El Servicio Agrícola y Ganadero (SAG) confirmó la detección del primer caso de Influenza Aviar de Alta Patogenicidad (IAAP) subtipo H5N1 en la región de Los Lagos, tras identificar el contagio en un ave silvestre encontrada en el borde costero del sector Piedra Azul, en la comuna de Puerto Montt. Se trató de un cisne de cuello negro (Cygnus melancoryphus), lo que activó protocolos sanitarios en la zona.
La confirmación del diagnóstico fue realizada por el laboratorio Lo Aguirre del SAG. Con ese resultado, el organismo desplegó medidas orientadas a reforzar la vigilancia sanitaria y a prevenir nuevos eventos, especialmente considerando la presencia de fauna silvestre en sectores costeros y humedales cercanos a áreas habitadas.
Entre las acciones reportadas se incluyó el refuerzo de la vigilancia de aves silvestres, la recolección de ejemplares muertos y la difusión de información preventiva a la comunidad. El objetivo, recalcó el SAG, es reducir riesgos de exposición y mejorar la detección temprana ante la aparición de nuevos casos.
El organismo explicó que la influenza aviar es una enfermedad viral altamente contagiosa que afecta a aves domésticas y silvestres, y que no tiene tratamiento. También recordó que, aunque es menos frecuente, puede presentarse en mamíferos e incluso en seres humanos, por lo que la recomendación central es evitar el contacto directo con animales enfermos o muertos.
Medidas activadas tras la detección en Piedra Azul
La confirmación del caso H5N1 en Puerto Montt derivó en una coordinación sanitaria orientada al monitoreo y al control preventivo. En la práctica, el énfasis está puesto en intensificar la observación de aves silvestres en el territorio, junto con activar procedimientos de recolección de ejemplares muertos y reforzar la entrega de información para disminuir conductas de riesgo.

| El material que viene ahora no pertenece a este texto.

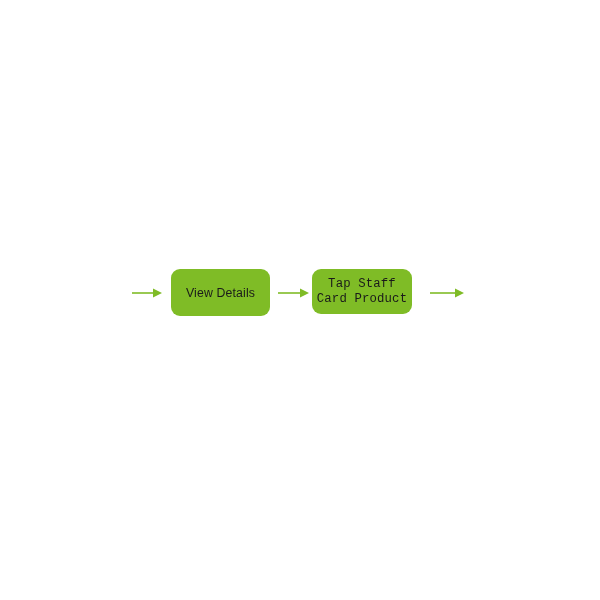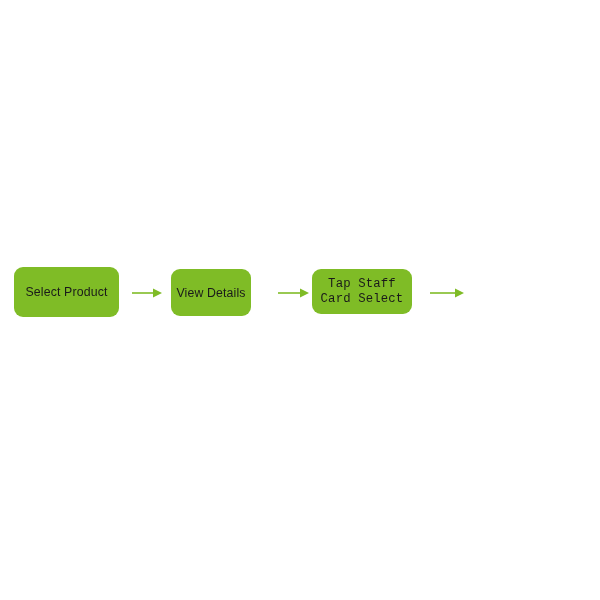--- a/index.html
+++ b/index.html
@@ -49,21 +49,21 @@
     white-space: nowrap;
   }
 
   .node-label {
     display: block;
     white-space: nowrap;
   }
 
   
   #node-0 { left: 14px;  top: 12px; width: 105px; height: 50px; }
-  #node-1 { left: 171px; top: 14px; width: 80px;  height: 47px; }
+  #node-1 { left: 171px; top: 14px; width: 99px;  height: 47px; }
   #node-2 { left: 312px; top: 14px; width: 100px; height: 45px; }
   #node-3 { left: 470px; top: 13px; width: 100px; height: 50px; }
 
   
   #node-2 .node-label {
     line-height: 14.5px;
   }
   #node-2 .node-label .line {
     display: block;
     font-family: Liberation Mono, monospace;
@@ -82,23 +82,20 @@
 
   .arrow svg { display: block; }
 </style>
 </head>
 <body>
 
 <div id="canvas">
 
   <div class="flow-row">
 
-    <div class="node" id="node-0">
-      <span class="node-label">Select Product</span>
-    </div>
 
     <div class="arrow" id="arrow-0">
       <svg width="30" height="16" viewBox="0 0 30 16" aria-hidden="true">
         <line x1="0" y1="8" x2="22" y2="8" stroke="#7fbc26" stroke-width="1.6"></line>
         <polygon points="21,3.4 30,8 21,12.6" fill="#7fbc26"></polygon>
       </svg>
     </div>
 
     <div class="node" id="node-1">
       <span class="node-label">View Details</span>
@@ -107,21 +104,21 @@
     <div class="arrow" id="arrow-1">
       <svg width="31" height="16" viewBox="0 0 31 16" aria-hidden="true">
         <line x1="0" y1="8" x2="23" y2="8" stroke="#7fbc26" stroke-width="1.6"></line>
         <polygon points="22,3.4 31,8 22,12.6" fill="#7fbc26"></polygon>
       </svg>
     </div>
 
     <div class="node" id="node-2">
       <span class="node-label">
         <span class="line">Tap Staff</span>
-        <span class="line">Card Select</span>
+        <span class="line">Card Product</span>
       </span>
     </div>
 
     <div class="arrow" id="arrow-2">
       <svg width="34" height="16" viewBox="0 0 34 16" aria-hidden="true">
         <line x1="0" y1="8" x2="26" y2="8" stroke="#7fbc26" stroke-width="1.6"></line>
         <polygon points="25,3.4 34,8 25,12.6" fill="#7fbc26"></polygon>
       </svg>
     </div>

Desde el SAG se señaló que las aves acuáticas migratorias son consideradas el principal reservorio del virus, por su capacidad de desplazamiento y propagación a largas distancias. En una región con amplia presencia de cuerpos de agua y borde costero, esa condición hace relevante la vigilancia sobre la fauna silvestre.
En paralelo, el llamado institucional se dirigió de manera especial a quienes mantienen aves domésticas, por el riesgo sanitario asociado al contacto entre animales de corral y aves silvestres. La recomendación fue reforzar medidas de bioseguridad tanto en criaderos como en gallineros domiciliarios.
Bioseguridad y denuncia: qué recomienda el SAG
El organismo pidió evitar el contacto entre aves domésticas y silvestres, manteniendo a las aves en espacios protegidos. También recomendó no compartir agua ni alimento con animales externos, una práctica que puede facilitar la exposición a agentes infecciosos cuando hay presencia de aves silvestres en el entorno.
El SAG solicitó a la comunidad estar atenta a síntomas sospechosos en aves, como diarrea, decaimiento, plumaje erizado, descoordinación o muertes repentinas. Ante estas señales, la instrucción fue clara: no manipular las aves y realizar la denuncia inmediata a través de los canales habilitados por el SAG.
La región mantiene activo un Centro de Operaciones para Influenza Aviar, instancia donde distintas instituciones coordinan acciones y monitorean la evolución de esta emergencia sanitaria. En este espacio participan SENAPRED, SERNAPESCA, INDAP, CONAF y el Ministerio de Salud, con foco en mantener seguimiento del escenario regional tras el caso confirmado en Piedra Azul, Puerto Montt.